THE DATA:

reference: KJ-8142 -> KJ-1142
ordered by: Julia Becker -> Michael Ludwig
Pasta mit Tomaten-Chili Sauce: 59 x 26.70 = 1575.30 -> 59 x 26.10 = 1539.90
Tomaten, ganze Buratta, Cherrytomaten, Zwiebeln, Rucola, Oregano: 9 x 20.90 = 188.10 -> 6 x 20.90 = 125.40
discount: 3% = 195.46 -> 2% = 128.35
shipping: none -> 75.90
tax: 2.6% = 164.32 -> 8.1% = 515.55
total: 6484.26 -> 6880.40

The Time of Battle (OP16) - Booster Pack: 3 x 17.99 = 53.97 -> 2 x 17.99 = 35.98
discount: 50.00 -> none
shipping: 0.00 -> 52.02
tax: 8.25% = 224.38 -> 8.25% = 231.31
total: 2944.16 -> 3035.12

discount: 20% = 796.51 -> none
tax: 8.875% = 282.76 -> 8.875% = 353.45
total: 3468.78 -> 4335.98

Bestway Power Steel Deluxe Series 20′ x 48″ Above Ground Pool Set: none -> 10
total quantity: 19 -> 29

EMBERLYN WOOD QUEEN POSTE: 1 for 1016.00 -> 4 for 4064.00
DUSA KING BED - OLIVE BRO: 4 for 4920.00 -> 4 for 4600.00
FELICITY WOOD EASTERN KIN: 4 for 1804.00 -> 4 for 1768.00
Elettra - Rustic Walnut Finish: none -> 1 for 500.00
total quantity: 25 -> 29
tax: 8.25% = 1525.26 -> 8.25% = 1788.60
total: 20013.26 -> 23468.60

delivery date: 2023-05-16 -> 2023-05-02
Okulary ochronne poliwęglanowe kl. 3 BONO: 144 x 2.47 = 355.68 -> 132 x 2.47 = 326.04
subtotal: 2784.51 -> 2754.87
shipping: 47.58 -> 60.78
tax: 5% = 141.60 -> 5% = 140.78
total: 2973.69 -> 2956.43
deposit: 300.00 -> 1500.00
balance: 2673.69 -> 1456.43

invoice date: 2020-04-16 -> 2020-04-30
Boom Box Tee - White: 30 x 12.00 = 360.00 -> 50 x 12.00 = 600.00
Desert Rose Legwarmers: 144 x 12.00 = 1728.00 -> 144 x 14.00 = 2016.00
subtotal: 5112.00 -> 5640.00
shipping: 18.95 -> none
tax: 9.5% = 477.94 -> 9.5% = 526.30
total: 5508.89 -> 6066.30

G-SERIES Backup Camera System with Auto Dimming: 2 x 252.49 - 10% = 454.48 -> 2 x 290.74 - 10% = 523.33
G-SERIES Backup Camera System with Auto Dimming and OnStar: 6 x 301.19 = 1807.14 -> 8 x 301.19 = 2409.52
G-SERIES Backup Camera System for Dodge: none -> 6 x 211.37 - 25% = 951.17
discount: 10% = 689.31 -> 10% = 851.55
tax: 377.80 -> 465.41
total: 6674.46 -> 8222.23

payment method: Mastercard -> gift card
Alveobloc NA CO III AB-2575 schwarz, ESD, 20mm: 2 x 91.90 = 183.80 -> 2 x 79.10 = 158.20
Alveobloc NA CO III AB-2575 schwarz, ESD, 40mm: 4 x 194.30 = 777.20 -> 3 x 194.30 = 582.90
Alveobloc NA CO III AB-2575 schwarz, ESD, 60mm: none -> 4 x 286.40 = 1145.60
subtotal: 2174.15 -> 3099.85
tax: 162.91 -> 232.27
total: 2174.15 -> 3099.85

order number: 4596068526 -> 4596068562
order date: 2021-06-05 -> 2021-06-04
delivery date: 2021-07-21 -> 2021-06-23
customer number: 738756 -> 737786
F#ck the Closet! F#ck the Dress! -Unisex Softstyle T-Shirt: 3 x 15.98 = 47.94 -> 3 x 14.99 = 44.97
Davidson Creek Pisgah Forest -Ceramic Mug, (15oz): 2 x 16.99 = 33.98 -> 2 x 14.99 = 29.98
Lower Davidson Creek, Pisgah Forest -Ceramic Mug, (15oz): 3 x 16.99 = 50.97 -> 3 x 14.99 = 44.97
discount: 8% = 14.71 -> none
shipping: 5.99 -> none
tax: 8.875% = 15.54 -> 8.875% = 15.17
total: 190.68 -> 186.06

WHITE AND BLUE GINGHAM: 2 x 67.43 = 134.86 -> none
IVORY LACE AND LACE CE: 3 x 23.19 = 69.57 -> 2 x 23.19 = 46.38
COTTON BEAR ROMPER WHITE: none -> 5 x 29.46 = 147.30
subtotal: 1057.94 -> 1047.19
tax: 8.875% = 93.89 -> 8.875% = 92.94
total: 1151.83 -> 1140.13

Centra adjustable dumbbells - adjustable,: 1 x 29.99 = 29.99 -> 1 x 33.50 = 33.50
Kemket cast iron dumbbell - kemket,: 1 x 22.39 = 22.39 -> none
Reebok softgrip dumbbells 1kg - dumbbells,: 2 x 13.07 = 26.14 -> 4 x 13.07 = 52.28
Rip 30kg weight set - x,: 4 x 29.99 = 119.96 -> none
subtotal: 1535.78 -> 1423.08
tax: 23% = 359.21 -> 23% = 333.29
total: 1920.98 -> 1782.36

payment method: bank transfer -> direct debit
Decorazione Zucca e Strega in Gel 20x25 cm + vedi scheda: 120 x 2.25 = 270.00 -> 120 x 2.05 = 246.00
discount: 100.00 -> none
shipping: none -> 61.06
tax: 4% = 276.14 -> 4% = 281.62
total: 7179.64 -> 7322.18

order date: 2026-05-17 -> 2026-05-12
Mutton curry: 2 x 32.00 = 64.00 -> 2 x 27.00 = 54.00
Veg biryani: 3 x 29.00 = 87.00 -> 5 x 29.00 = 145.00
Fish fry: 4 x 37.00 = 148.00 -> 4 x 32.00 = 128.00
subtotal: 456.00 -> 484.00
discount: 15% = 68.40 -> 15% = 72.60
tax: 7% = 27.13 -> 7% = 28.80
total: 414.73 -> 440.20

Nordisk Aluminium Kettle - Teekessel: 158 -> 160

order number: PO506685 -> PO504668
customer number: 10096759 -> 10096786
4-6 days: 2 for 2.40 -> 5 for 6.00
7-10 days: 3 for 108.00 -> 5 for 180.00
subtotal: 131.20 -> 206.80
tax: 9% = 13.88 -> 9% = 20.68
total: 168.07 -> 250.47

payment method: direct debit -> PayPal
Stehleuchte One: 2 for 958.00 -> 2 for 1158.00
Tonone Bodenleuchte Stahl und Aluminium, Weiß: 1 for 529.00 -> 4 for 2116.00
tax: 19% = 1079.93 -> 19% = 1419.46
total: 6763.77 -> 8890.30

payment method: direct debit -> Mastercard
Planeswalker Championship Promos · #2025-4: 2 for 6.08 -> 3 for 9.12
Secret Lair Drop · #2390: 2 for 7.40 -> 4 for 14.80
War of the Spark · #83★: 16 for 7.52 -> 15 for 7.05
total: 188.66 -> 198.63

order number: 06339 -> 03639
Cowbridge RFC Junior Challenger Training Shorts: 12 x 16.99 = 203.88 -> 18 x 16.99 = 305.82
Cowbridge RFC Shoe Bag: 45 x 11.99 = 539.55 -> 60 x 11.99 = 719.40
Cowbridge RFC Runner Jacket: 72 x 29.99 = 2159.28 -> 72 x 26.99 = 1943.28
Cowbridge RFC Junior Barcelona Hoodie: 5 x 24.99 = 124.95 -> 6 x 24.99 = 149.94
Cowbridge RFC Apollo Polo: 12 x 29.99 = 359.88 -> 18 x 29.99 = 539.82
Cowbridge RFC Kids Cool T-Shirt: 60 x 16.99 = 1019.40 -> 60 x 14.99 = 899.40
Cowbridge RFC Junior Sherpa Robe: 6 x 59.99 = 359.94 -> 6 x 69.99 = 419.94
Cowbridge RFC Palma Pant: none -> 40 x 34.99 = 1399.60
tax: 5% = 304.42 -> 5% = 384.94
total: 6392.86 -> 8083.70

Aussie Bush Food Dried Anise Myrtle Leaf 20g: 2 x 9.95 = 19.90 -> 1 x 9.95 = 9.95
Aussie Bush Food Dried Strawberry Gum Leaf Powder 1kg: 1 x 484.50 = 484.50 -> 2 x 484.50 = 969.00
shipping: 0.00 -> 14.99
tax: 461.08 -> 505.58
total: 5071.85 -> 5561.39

PROBLEM TO WORK ON:
Each line of the data that includes "Mastercard" should be copied.

FINISHED TASK:
payment method: Mastercard -> gift card
payment method: direct debit -> Mastercard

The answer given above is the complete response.